A woman in active labor is diagnosed with an amniotic fluid embolism. What is the priority nursing intervention?
- A. Administering oxygen via face mask
- B. Preparing for immediate cesarean section
- C. Initiating cardiopulmonary resuscitation (CPR)
- D. Inserting an indwelling urinary catheter
Correct Answer: C
Rationale: An amniotic fluid embolism is a rare and life-threatening complication during labor and delivery. It occurs when amniotic fluid or fetal cells enter the maternal circulation, triggering a rapid immune response that can lead to cardiovascular collapse and respiratory failure. The priority nursing intervention for a woman in active labor diagnosed with an amniotic fluid embolism is to initiate cardiopulmonary resuscitation (CPR) to support her vital functions and circulation. Providing immediate CPR can help sustain her until further medical interventions can be implemented. Administering oxygen and preparing for a cesarean section may be necessary but should occur after CPR is initiated to stabilize the woman's condition. Inserting an indwelling urinary catheter is not the priority in this emergency situation, as maintaining adequate cardiac and respiratory function takes precedence.
. The patient with nephrotic syndrome is ordered corticosteroids. Who of the following are NOT ALLOWED in the patient's
- A. Parents with diabetes.
- B. Relatives with upper respiratory tract infection.

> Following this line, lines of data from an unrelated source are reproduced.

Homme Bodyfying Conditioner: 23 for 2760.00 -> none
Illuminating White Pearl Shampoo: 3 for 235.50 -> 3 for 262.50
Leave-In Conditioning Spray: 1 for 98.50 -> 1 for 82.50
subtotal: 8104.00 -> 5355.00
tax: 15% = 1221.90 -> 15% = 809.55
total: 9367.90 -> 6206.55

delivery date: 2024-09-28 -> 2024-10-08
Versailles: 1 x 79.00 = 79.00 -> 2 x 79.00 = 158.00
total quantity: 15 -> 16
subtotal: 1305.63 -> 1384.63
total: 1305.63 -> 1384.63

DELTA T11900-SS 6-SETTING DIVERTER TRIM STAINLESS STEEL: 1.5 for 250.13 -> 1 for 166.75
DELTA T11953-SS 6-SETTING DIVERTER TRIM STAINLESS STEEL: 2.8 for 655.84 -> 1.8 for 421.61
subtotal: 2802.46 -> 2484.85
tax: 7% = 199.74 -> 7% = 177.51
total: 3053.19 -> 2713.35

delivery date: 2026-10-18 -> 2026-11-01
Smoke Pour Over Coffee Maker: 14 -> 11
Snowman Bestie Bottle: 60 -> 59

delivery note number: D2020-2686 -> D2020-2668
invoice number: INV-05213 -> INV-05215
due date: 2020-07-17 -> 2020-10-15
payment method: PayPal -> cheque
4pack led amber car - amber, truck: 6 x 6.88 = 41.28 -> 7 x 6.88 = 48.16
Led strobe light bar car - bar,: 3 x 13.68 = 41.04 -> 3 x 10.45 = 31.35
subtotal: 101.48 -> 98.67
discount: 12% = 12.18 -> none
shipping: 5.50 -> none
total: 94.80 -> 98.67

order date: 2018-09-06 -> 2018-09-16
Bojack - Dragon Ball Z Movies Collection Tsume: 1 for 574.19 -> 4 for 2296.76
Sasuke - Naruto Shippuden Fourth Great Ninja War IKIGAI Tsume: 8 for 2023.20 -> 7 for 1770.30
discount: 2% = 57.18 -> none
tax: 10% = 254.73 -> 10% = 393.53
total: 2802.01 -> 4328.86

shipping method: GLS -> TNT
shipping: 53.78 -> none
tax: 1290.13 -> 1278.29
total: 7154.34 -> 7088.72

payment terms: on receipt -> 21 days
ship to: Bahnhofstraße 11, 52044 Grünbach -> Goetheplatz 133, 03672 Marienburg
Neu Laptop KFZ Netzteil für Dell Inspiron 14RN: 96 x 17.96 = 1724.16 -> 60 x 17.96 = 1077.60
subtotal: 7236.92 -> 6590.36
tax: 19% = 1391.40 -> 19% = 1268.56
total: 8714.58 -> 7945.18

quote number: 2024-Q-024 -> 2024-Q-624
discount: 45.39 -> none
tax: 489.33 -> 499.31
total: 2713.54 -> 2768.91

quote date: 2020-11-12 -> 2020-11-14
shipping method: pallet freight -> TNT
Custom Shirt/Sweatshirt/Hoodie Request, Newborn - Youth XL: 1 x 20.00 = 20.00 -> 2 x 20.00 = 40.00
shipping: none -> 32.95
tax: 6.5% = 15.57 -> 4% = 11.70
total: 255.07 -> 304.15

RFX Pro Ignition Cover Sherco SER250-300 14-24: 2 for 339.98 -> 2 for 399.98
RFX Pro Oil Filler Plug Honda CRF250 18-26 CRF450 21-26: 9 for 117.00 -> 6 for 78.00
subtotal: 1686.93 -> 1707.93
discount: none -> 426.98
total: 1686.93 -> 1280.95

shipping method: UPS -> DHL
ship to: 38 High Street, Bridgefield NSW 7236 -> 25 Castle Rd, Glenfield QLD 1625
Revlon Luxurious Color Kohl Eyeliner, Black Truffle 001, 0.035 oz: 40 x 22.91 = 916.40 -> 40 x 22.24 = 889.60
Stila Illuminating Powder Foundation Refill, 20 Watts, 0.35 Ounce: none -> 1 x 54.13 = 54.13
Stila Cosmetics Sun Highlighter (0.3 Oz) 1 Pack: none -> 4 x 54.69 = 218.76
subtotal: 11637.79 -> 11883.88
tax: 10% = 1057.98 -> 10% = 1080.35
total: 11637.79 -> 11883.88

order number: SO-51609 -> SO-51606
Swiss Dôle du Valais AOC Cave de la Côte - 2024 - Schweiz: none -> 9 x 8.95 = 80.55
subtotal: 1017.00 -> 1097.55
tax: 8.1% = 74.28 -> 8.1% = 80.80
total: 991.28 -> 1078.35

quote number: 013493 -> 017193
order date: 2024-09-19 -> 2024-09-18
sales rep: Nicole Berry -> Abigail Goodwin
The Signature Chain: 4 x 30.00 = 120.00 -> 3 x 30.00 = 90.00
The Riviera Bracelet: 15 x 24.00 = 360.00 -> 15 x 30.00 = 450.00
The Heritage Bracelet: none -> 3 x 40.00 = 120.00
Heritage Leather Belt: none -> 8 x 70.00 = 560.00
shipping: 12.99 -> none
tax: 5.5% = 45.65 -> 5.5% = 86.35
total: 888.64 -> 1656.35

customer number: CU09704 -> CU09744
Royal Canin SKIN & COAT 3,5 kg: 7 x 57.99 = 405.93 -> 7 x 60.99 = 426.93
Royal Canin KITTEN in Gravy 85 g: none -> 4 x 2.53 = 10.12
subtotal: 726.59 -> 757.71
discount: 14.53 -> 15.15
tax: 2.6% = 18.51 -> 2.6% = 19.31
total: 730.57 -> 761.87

- C. Visitors with mild asthma.
- D. Personnel with allergy.
Correct Answer: A
Rationale: Patients with nephrotic syndrome who are ordered corticosteroids need to avoid close contact with individuals who have infections or illnesses, as corticosteroids can suppress the immune system and increase the risk of infections. Therefore, it is important to prioritize the safety and well-being of the patient by minimizing potential sources of infection. While diabetes itself does not pose a direct risk to the patient with nephrotic syndrome, individuals with diabetes may have a compromised immune system or be at higher risk for infections, which could potentially be transmitted to the patient. This precaution helps to minimize the risk of infection and maximize the effectiveness of the treatment for nephrotic syndrome.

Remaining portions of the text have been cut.